Over the past several years, deep learning for sequence modeling has grown in popularity. To achieve this goal, LSTM network structures have proven to be very useful for making predictions for the next output in a series. For instance, a smartphone predicting the next word of a text message could use an LSTM. We sought to demonstrate an approach of music generation using Recurrent Neural Networks (RNN). More specifically, a Long Short-Term Memory (LSTM) neural network. Generating music is a notoriously complicated task, whether handmade or generated, as there are a myriad of components involved. Taking this into account, we provide an application of LSTMs in music generation, develop and present the network we found to best achieve this goal, identify and address issues and challenges faced, and include potential future improvements for our network.
Machine learning is now being used for many interesting applications in a variety of fields. Music generation is one of the interesting applications of machine learning. As music itself is sequential data, it can be modelled using a sequential machine learning model such as the recurrent neural network. This modelling can help in learning the music sequence and generating the sequence of music data. Automatic Music Generation is a process where a system, given a sequence of notes, will learn to predict the next note in the sequence. In this Project we are going to use the Piano Instrument with the following note variables:
- Pitch
- Step
- Duration
MAESTRO (MIDI and Audio Edited for Synchronous TRacks and Organization) is a dataset composed of about 200 hours of virtuosic piano performances captured with fine alignment (~3 ms) between note labels and audio waveforms.
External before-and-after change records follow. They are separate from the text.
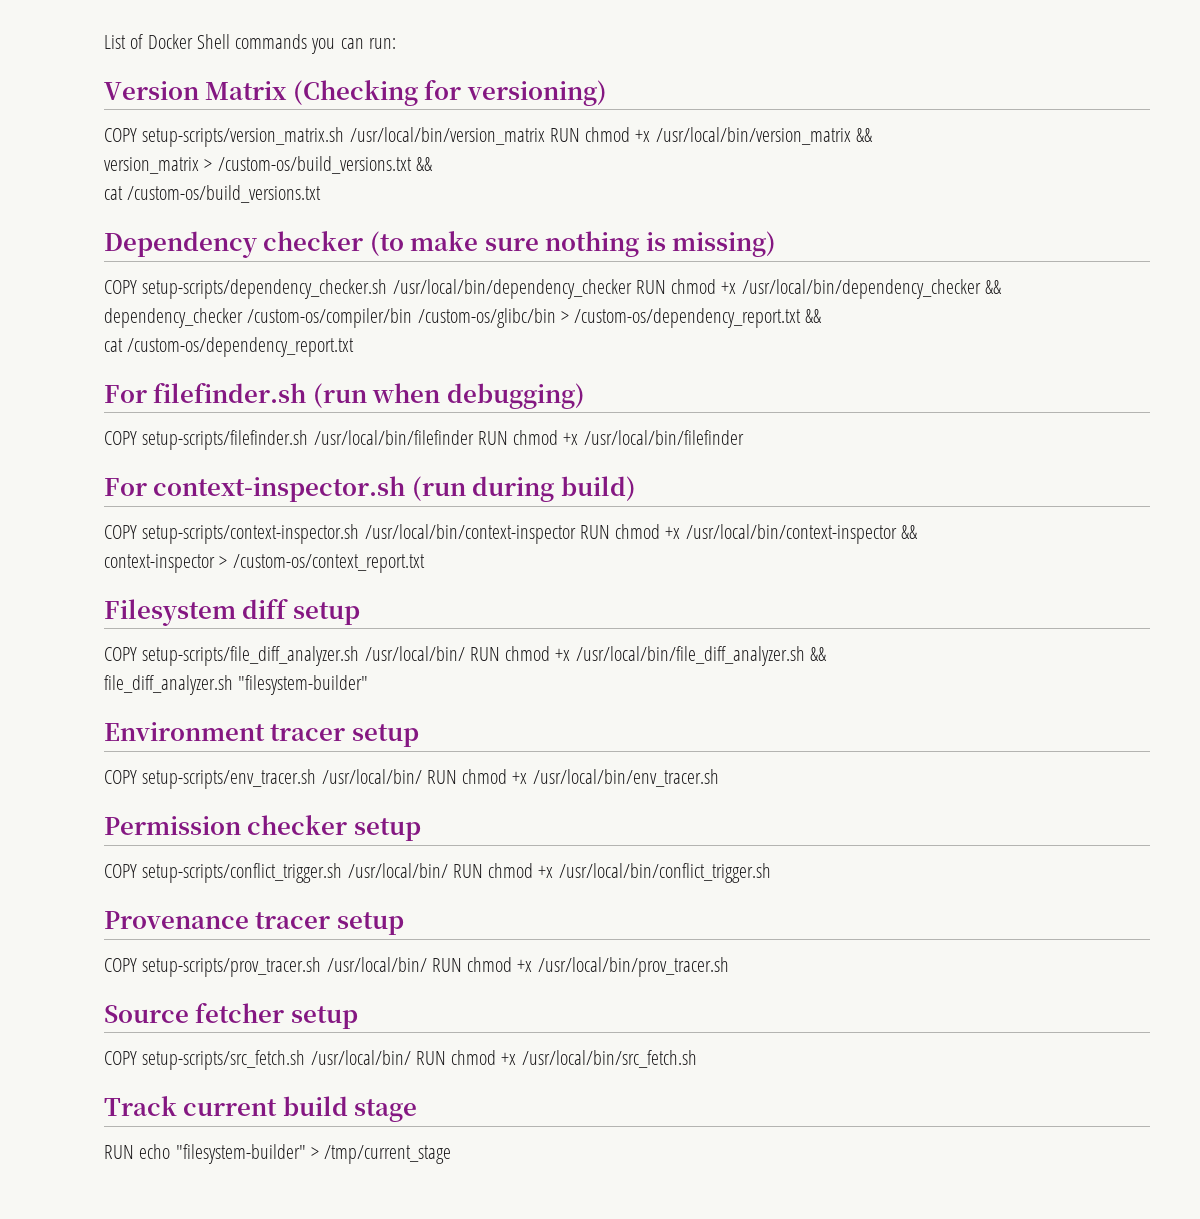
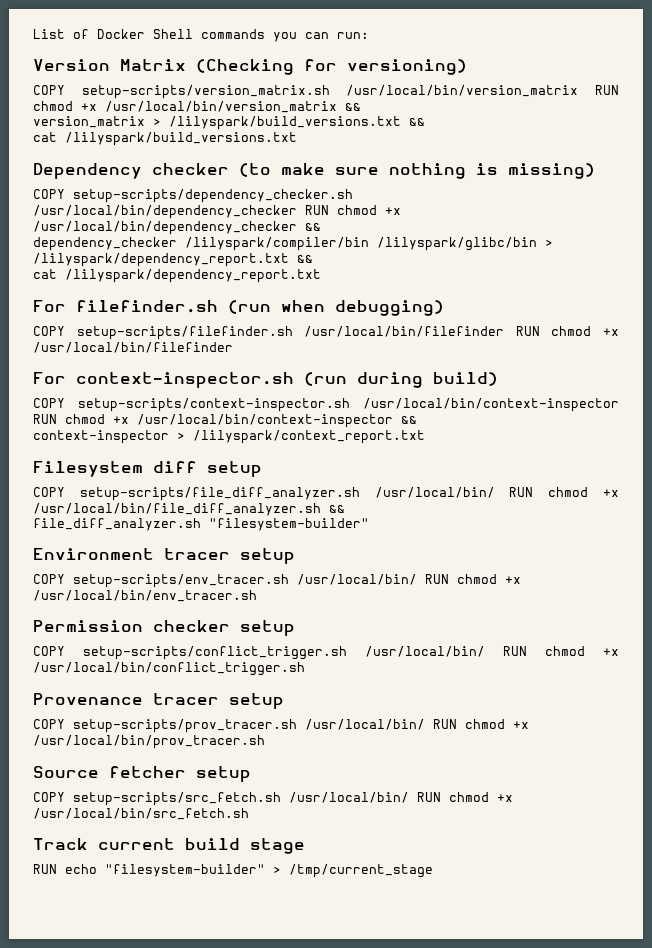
- version_matrix > /custom-os/build_versions.txt &&
- cat /custom-os/build_versions.txt
+ version_matrix > /lilyspark/build_versions.txt &&
+ cat /lilyspark/build_versions.txt
- dependency_checker /custom-os/compiler/bin /custom-os/glibc/bin > /custom-os/dependency_report.txt &&
- cat /custom-os/dependency_report.txt
+ dependency_checker /lilyspark/compiler/bin /lilyspark/glibc/bin > /lilyspark/dependency_report.txt &&
+ cat /lilyspark/dependency_report.txt
- context-inspector > /custom-os/context_report.txt
+ context-inspector > /lilyspark/context_report.txt

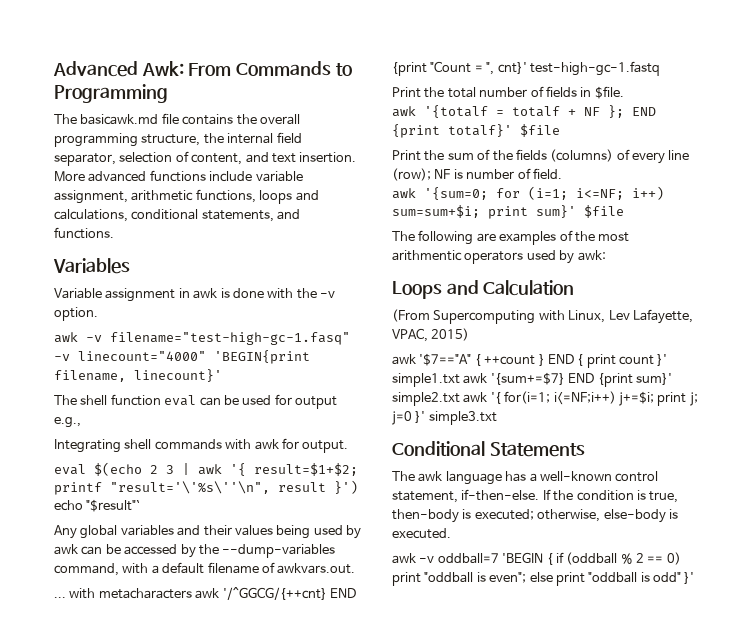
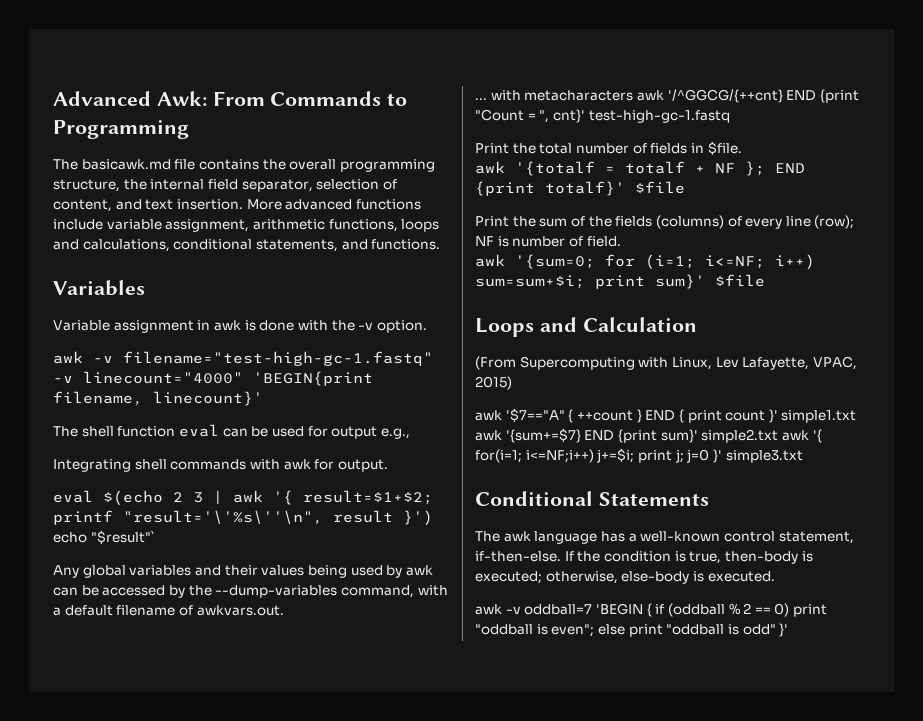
- awk -v filename="test-high-gc-1.fasq" -v linecount="4000" 'BEGIN{print filename, linecount}'
+ awk -v filename="test-high-gc-1.fastq" -v linecount="4000" 'BEGIN{print filename, linecount}'
- The following are examples of the most arithmentic operators used by awk:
Tensorflow partnered with organizers of the International Piano-e-Competition for the raw data used in this dataset. The dataset contains about 200 hours of paired audio and MIDI recordings from ten years of International Piano-e-Competition. Audio and MIDI files are aligned with ∼3 ms accuracy and sliced to individual musical pieces, which are annotated with composer, title, and year of performance.
- Numpy
- Pandas
- Tensorflow
- Matplotlib
- Seaborn
- PyFluidSynth
- FluidSynth
- Pretty_midi
We are using the LSTM (Long Short Term Memory) network for this project. LSTM is a type of RNN that learns efficiently via gradient descent and they recognize and encode long-term patterns using gating mechanisms. In cases where a network has to remember information for a long period of time (like music and text) LSTM is extremely useful.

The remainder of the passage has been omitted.